To link plots together at a data level, we can explicitly wrap the data in a ColumnDataSource. This allows us to reference columns by name.

In [16]:
variables = autompg.to_dict("list")
variables.update({'yr':autompg["yr"]})
source = bk.ColumnDataSource(variables)

The gridplot function takes a 2-dimensional list containing elements to be arranged in a grid on the same canvas.

In [17]:
plot_config = dict(plot_width=300, plot_height=300, tools="box_select,lasso_select,help")

left = bk.figure(title="MPG by Year", **plot_config)
left.circle("yr", "mpg", color="blue", source=source)

center = bk.figure(title="HP vs. Displacement", **plot_config)
center.circle("hp", "displ", color="green", source=source)

right = bk.figure(title="MPG vs. Displacement", **plot_config)
right.circle("mpg", "displ", size="cyl", line_color="red", source=source)
Out[17]:
<bokeh.models.renderers.GlyphRenderer at 0x113ae88d0>

We can use the select tool to select points on one plot, and the linked points on the other plots will automagically highlight.

In [18]:
p = bk.gridplot([[left, center, right]])
bk.show(p)
Out[18]:

<Bokeh Notebook handle for In[18]>

Visualization of US unemployment rates

Our first example of an interactive chart involves generating a heat map of US unemployment rates by month and year. This plot will be made interactive by invoking a HoverTool that displays information as the pointer hovers over any cell within the plot.

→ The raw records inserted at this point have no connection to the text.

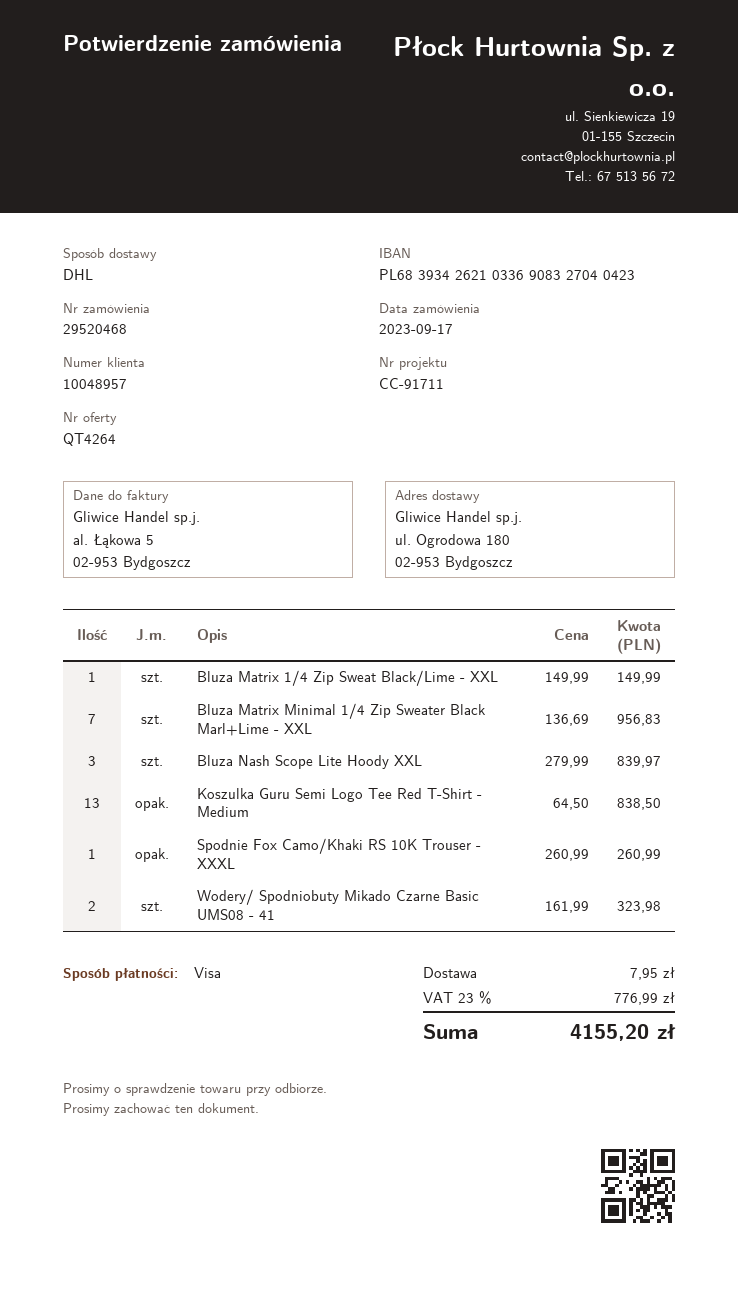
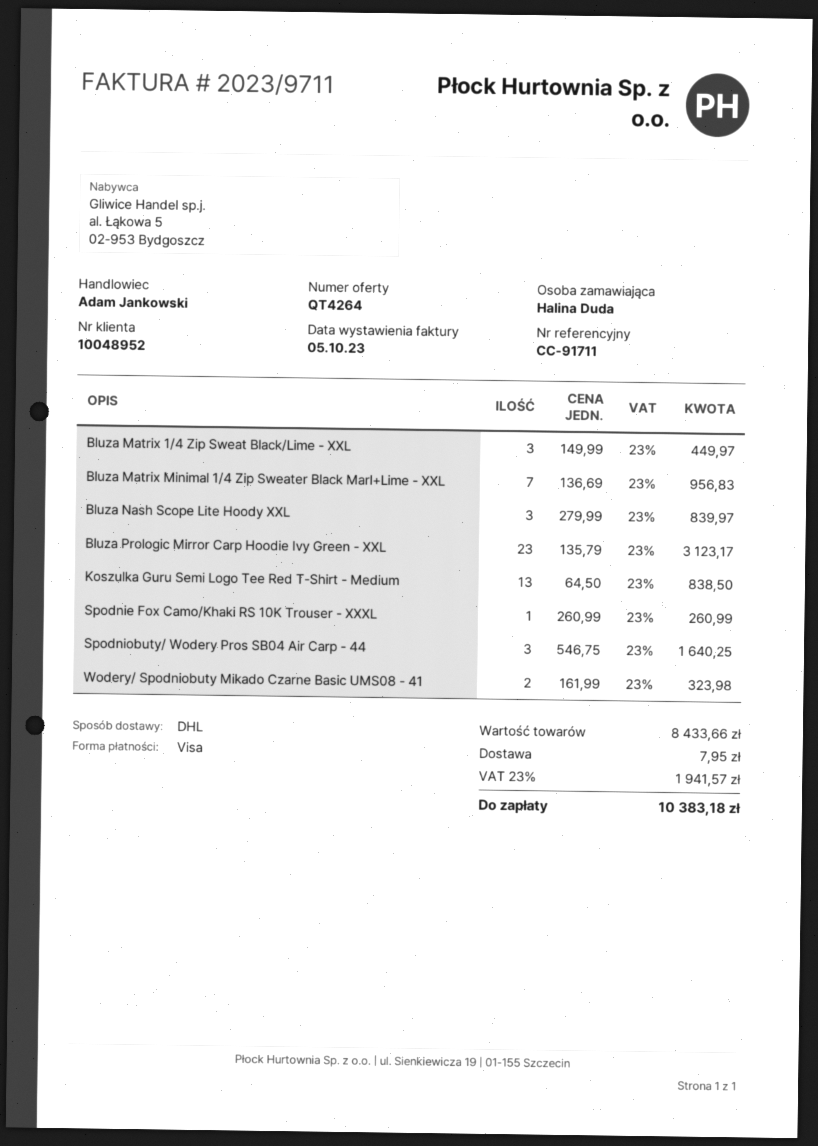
customer number: 10048957 -> 10048952
Bluza Matrix 1/4 Zip Sweat Black/Lime - XXL: 1 x 149.99 = 149.99 -> 3 x 149.99 = 449.97
Bluza Prologic Mirror Carp Hoodie Ivy Green - XXL: none -> 23 x 135.79 = 3123.17
Spodniobuty/ Wodery Pros SB04 Air Carp - 44: none -> 3 x 546.75 = 1640.25
tax: 23% = 776.99 -> 23% = 1941.57
total: 4155.20 -> 10383.18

First, we import the data with Pandas and manipulate it as needed.

In [20]:
import pandas as pd
from bokeh.models import HoverTool
from bokeh.sampledata.unemployment1948 import data
from collections import OrderedDict

data['Year'] = [str(x) for x in data['Year']]
years = list(data['Year'])
months = ["Jan","Feb","Mar","Apr","May","Jun","Jul","Aug","Sep","Oct","Nov","Dec"]
data = data.set_index('Year')

Specify a color map (where do we get color maps, you ask? -- Try Color Brewer)

In [21]:
colors = [
    "#75968f", "#a5bab7", "#c9d9d3", "#e2e2e2", "#dfccce",
    "#ddb7b1", "#cc7878", "#933b41", "#550b1d"
]

Set up the data for plotting. We will need to have values for every pair of year/month names. Map the rate to a color.

In [22]:
month = []
year = []
color = []
rate = []
for y in years:
    for m in months:
        month.append(m)
        year.append(y)
        monthly_rate = data[m][y]
        rate.append(monthly_rate)
        color.append(colors[min(int(monthly_rate)-2, 8)])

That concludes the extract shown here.